Un jeu de dupes peu apprécié des médecins

« Il s’agit de la hausse naturelle des dépenses déjà votée en loi de programmation des finances publiques pour suivre l’évolution de la masse salariale, l’évolution des techniques et l’inflation ; sauf à ce que le gouvernement indique qu’il s’agit de ressources nouvelles, c’est ce qui est prévu au global » indique sur X (ex-Twitter) Arnaud Robinet, président de la Fédération Hospitalière de France (FHF) et également maire de Reims (où il connait bien Catherine Vautrin, présidente de l’agglomération). Le gouvernement a en effet précisé que les 32 milliards promis par Gabriel Attal correspondait bien à cet investissement déjà voté et allait se traduire par un investissement supplémentaire d’environ 3 milliards d’euros pour l’hôpital en 2024.

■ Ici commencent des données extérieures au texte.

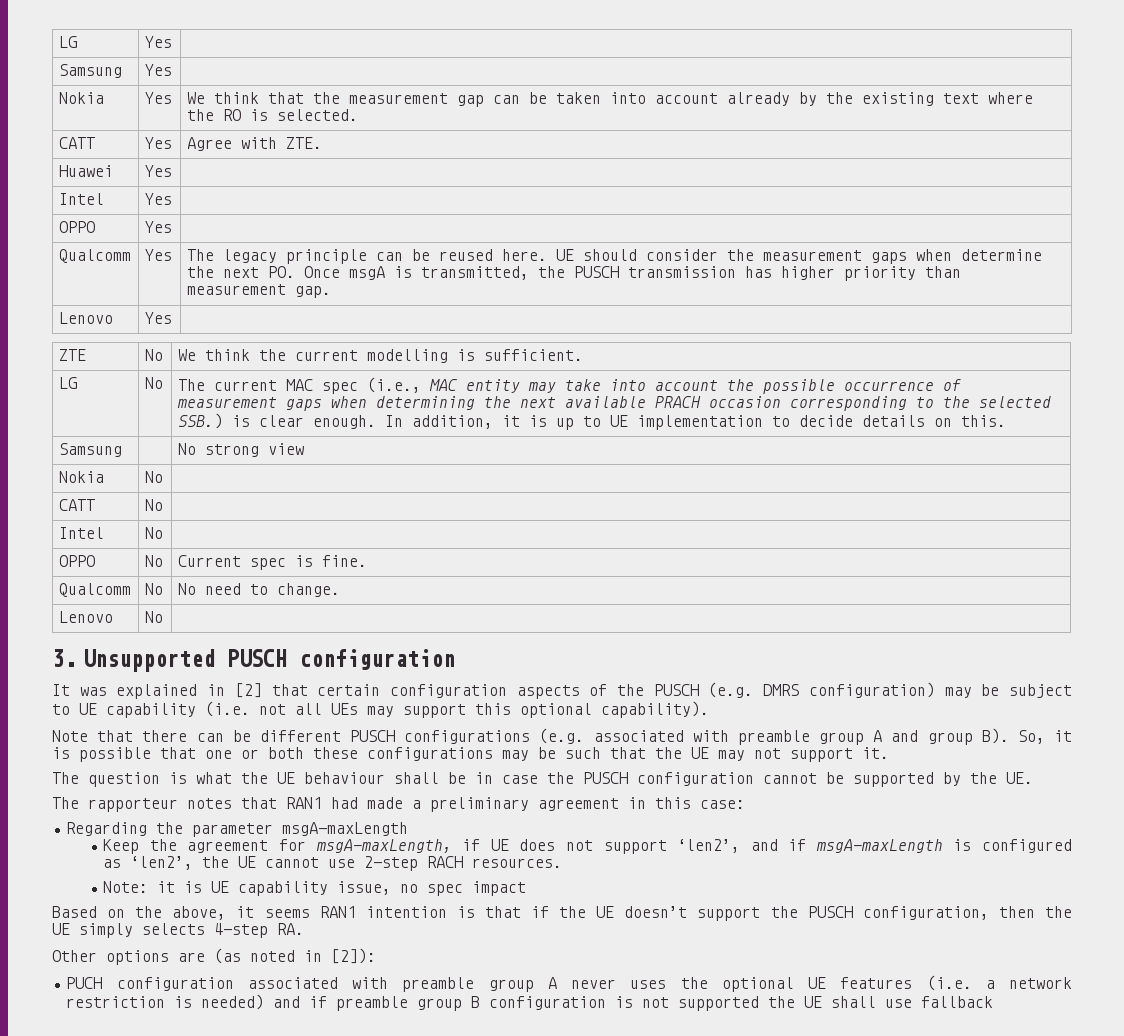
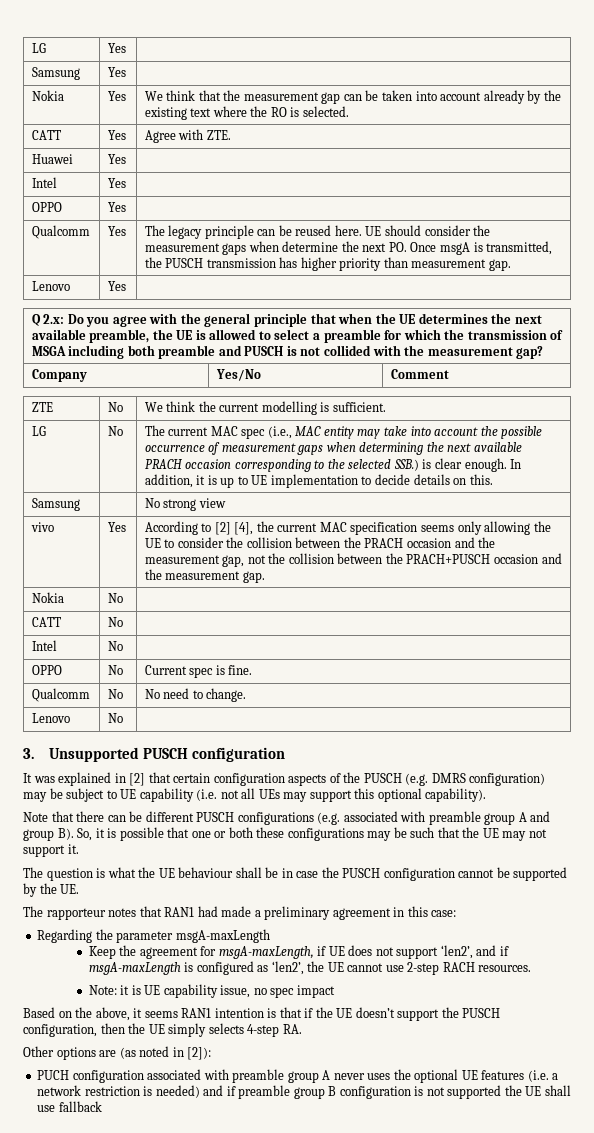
+ Q 2.x: Do you agree with the general principle that when the UE determines the next available preamble, the UE is allowed to select a preamble for which the transmission of MSGA including both preamble and PUSCH is not collided with the measurement gap?
+ Company | Yes/No | Comment
+ vivo | Yes | According to [2] [4], the current MAC specification seems only allowing the UE to consider the collision between the PRACH occasion and the measurement gap, not the collision between the PRACH+PUSCH occasion and the measurement gap.

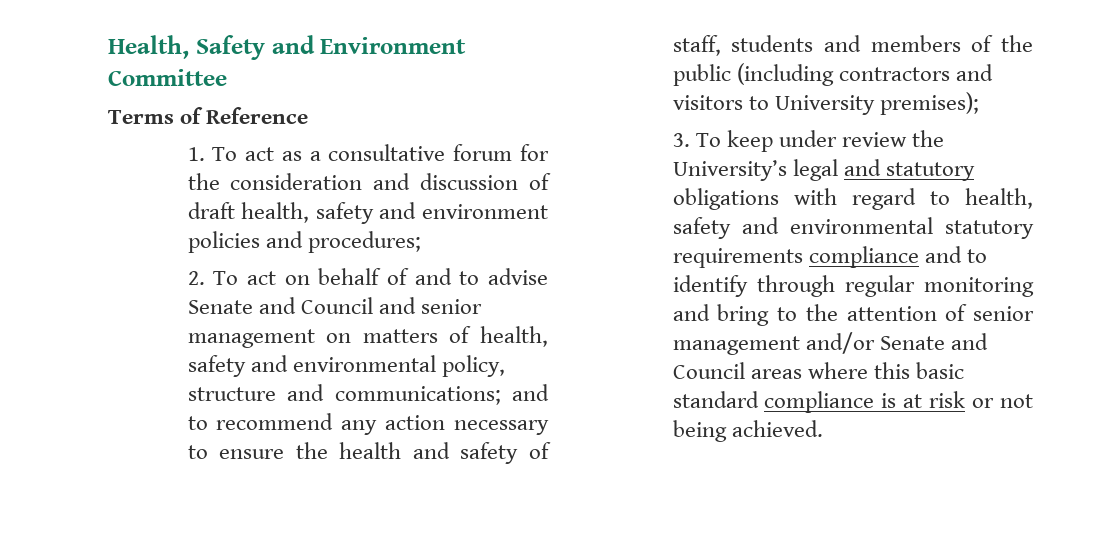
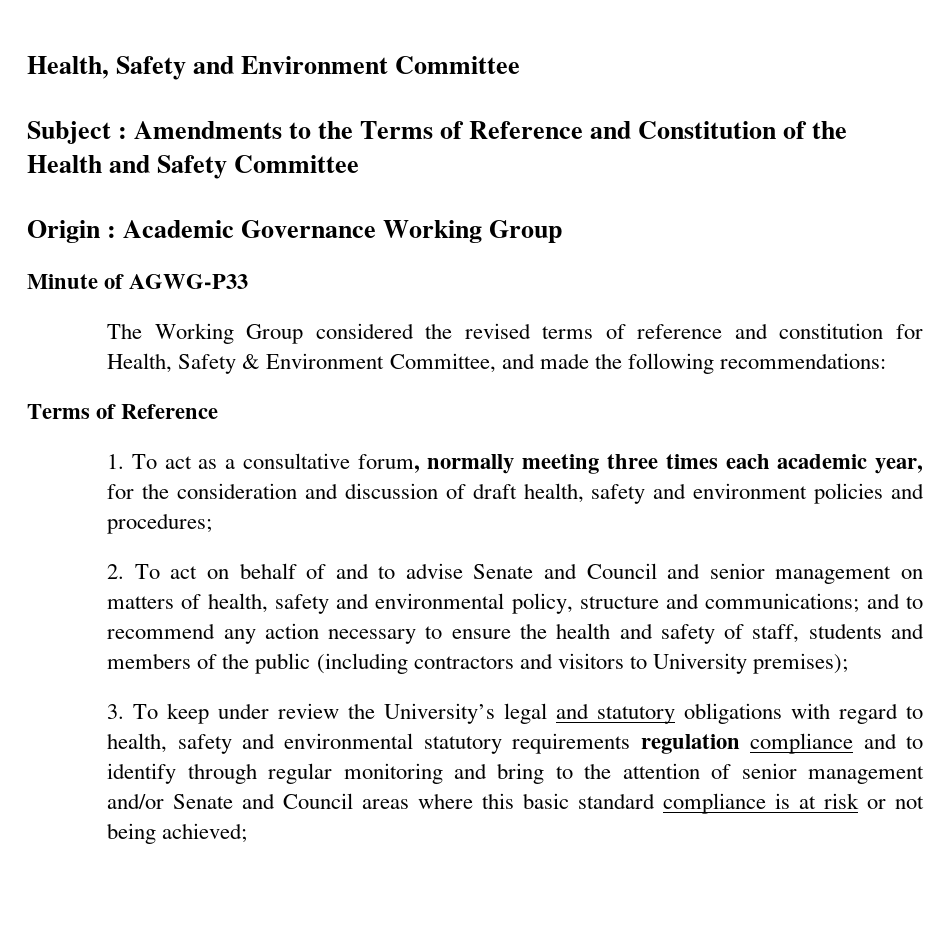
+ Subject : Amendments to the Terms of Reference and Constitution of the Health and Safety Committee
+ Origin : Academic Governance Working Group
+ Minute of AGWG-P33
+ The Working Group considered the revised terms of reference and constitution for Health, Safety & Environment Committee, and made the following recommendations:
- 1. To act as a consultative forum for the consideration and discussion of draft health, safety and environment policies and procedures;
+ 1. To act as a consultative forum, normally meeting three times each academic year, for the consideration and discussion of draft health, safety and environment policies and procedures;
- 3. To keep under review the University’s legal and statutory obligations with regard to health, safety and environmental statutory requirements compliance and to identify through regular monitoring and bring to the attention of senior management and/or Senate and Council areas where this basic standard compliance is at risk or not being achieved.
+ 3. To keep under review the University’s legal and statutory obligations with regard to health, safety and environmental statutory requirements regulation compliance and to identify through regular monitoring and bring to the attention of senior management and/or Senate and Council areas where this basic standard compliance is at risk or not being achieved;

Les représentants des médecins hospitaliers n’ont que peu apprécié ce jeu de dupe. Le Dr Patrick Pelloux, président de l’Association des médecins urgentistes de France (AMUF) dénonce un « coup de com » tandis qu’Arnaud Robinet estime que le gouvernement « joue avec les nerfs des hospitaliers et des acteurs du monde de la santé avec ces effets d’annonce qui n’en sont pas du tout ». « Il est d’ores et déjà admis que cette hausse programmée du budget de la santé sera insuffisante, la hausse naturelle des dépenses de santé étant supérieure » s’insurge pour sa part le Dr Anne Geffroy-Wernet, présidente du SNPHARE.

Les soignants espèrent désormais que Gabriel Attal, dont les qualités de communicant ne sont plus à démontrer, passera de la parole aux actes et se souviendra que toutes ses déclarations doivent être pesées au trébuchet.